Who are required under HIPAA Compliance? Organizations considered to be covered under HIPAA vary from health care organization such as claims clearing houses, providers, insurance companies, etc. Another organization required under HIPAA is categorized as hybrid entities such as employee health plans managed in house or university with teaching hospitals. The last category is the business associate of a covered entity; this can be a person who assists or performs data analysis, utilization reviews or claims processing.
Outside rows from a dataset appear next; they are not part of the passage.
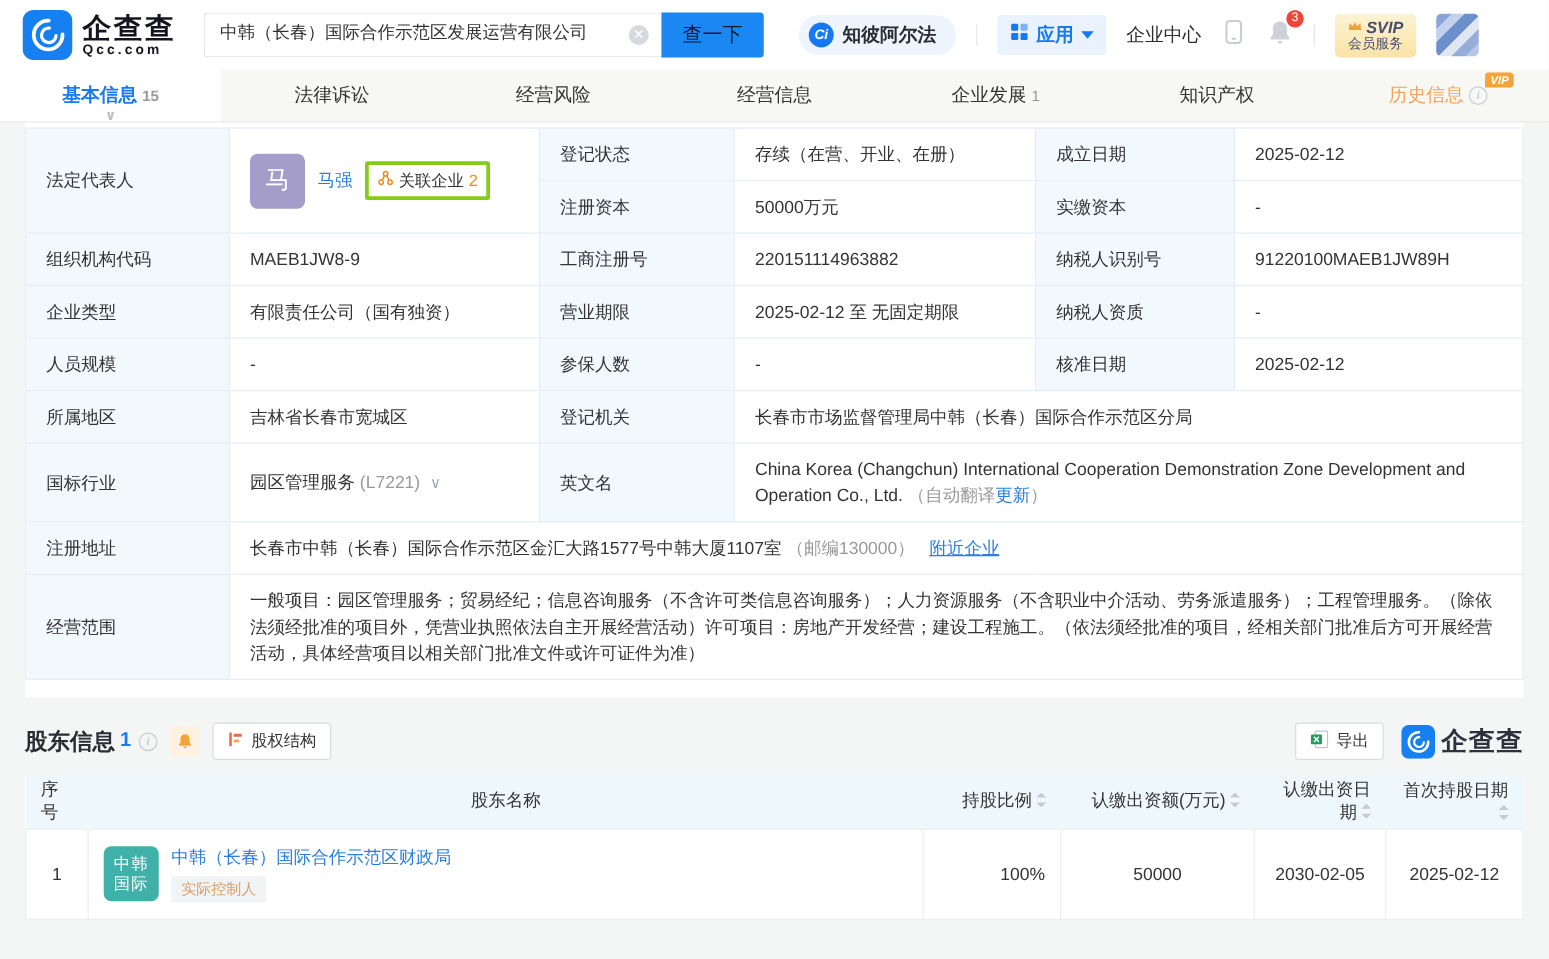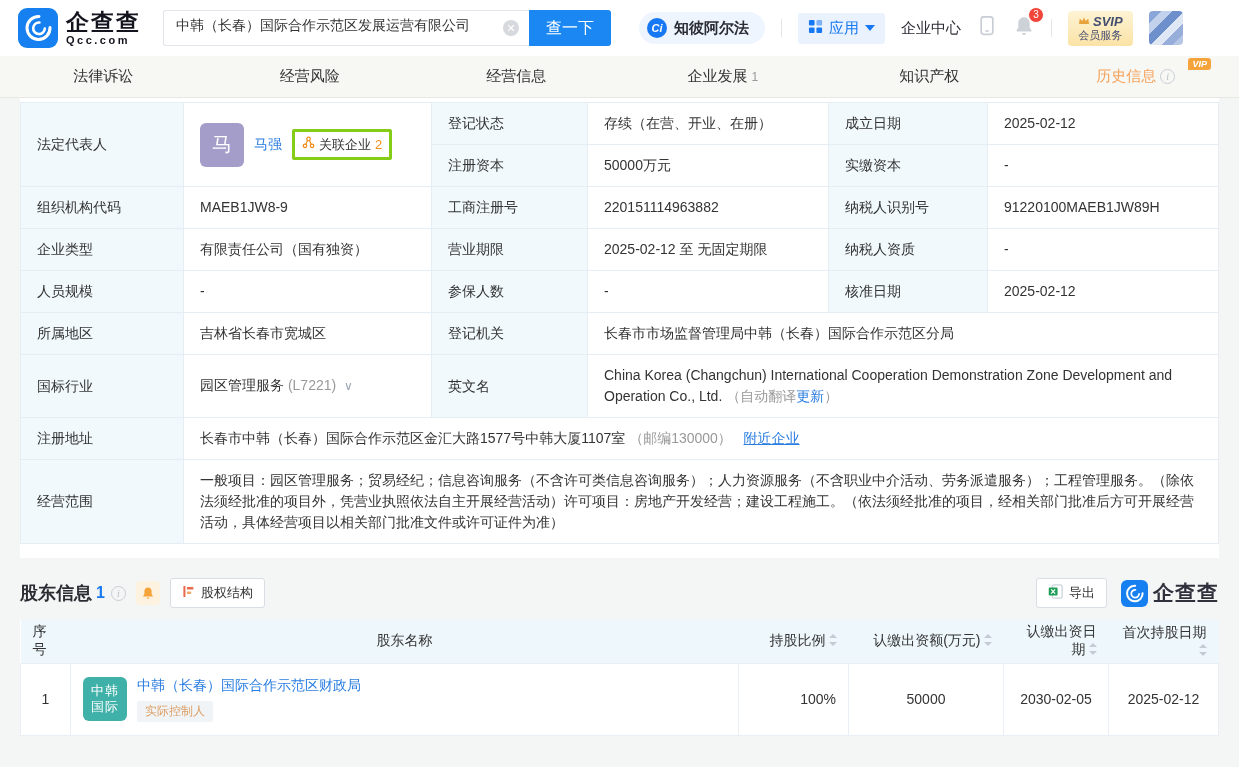"查一下" .search-btn { color: #ffffff -> #0f172a }
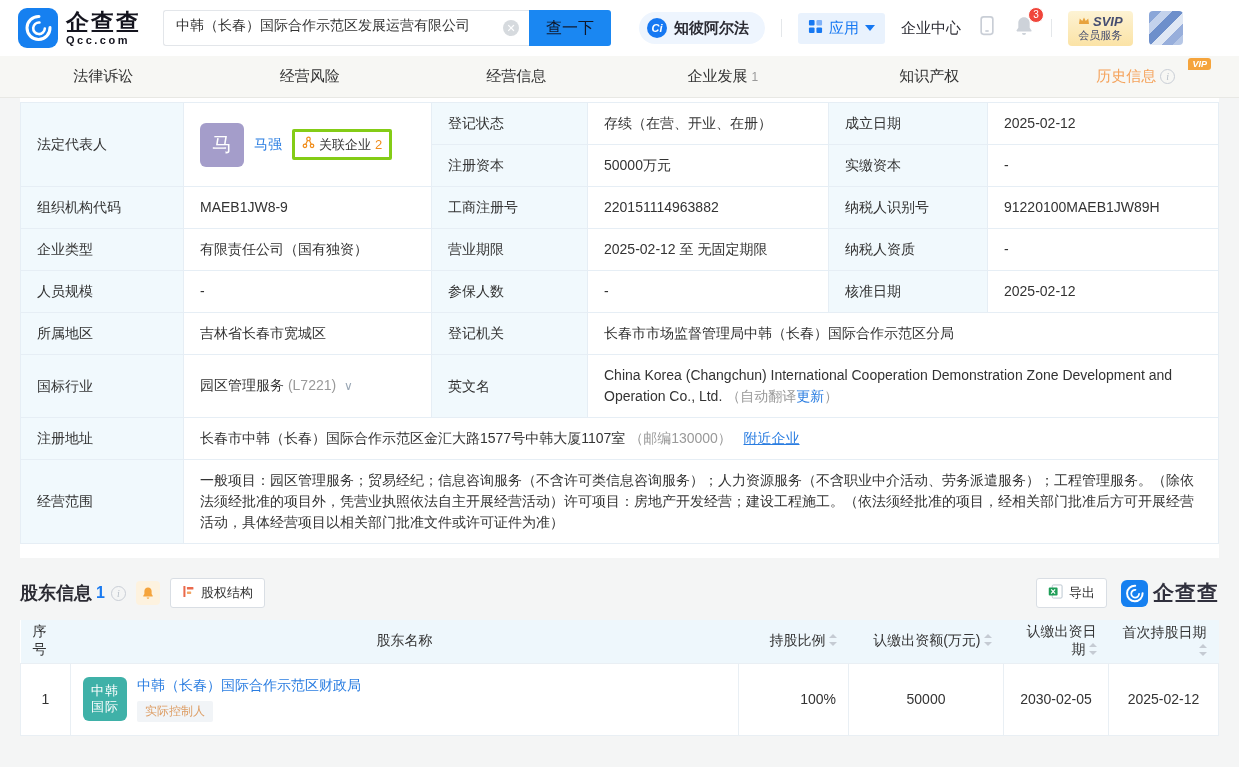"应用" .apps .t { font-weight: normal -> bold }
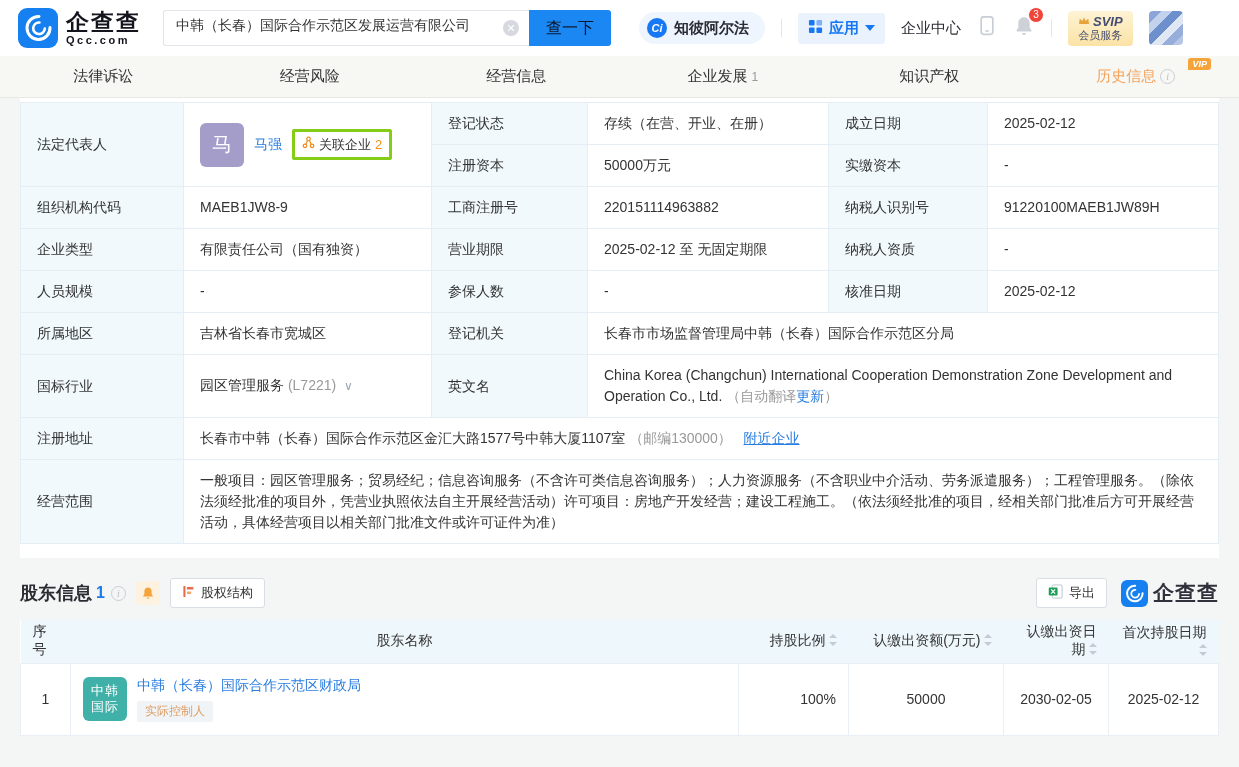"基本信息" div.tab { html: none -> <div> <span>基本信息</span> <span>15</span> <span>∨</span> </div> }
All these health care organizations are required by HIPAA to secure every patient’s PHI or protected health information. But the differing ways which PHI can enter a secured entity, the ranging record formats and contents, the desire to protect, store and recover PHI and the declining IT budgets and strict scrutiny of medical costs collectively creates a strong demand for a fast, reliable, flexible, scalable and inexpensive storage technology.
One solution found to meet these requirements is the serial IO Technologies or SATA. It has several features which makes it the right technology for HIPAA Compliance while answering the business requirements of an IT infrastructure. SATA is designed to give savings and improved scalability through its point-to-point interface protocol. It also provides data protection features like signal integrity, hot plug capability, lower voltage requirements, integration based on reduced pin count, improved connector plants and cable. Each device is connected to the host via a direct link. The device therefore has a full bandwidth dedicated to each device and there’s no interaction between each devices. The overhead connected with accesses between master and slave devices are therefore eliminated.
The current models of SATA run at 150 MB/sec data rate. The second set will run at 300 MB/sec.; next is 600 MB/sec. and so on. Aside from SATA, HIPAA Compliance will also require RAID or Redundant Array of Independent Disks technology. This can be a part of a storage system with random data access that includes magnetic hard drives, magnetic tapes or optical storage. RAID also allows recovery of lost data and redundancy of data to be predetermined and its level. RAID storage gives data in readily accessible formats similar to what is being provided by SATA.
With all the features of RAID and SATA, these technologies can be a realistic remedy to the problems relative to HIPAA Compliance. Although this is efficient, the challenge remains for any organization to identify the requirements to comply with any regulations. The organizations should also know the most efficient technology to meet the requirements constantly.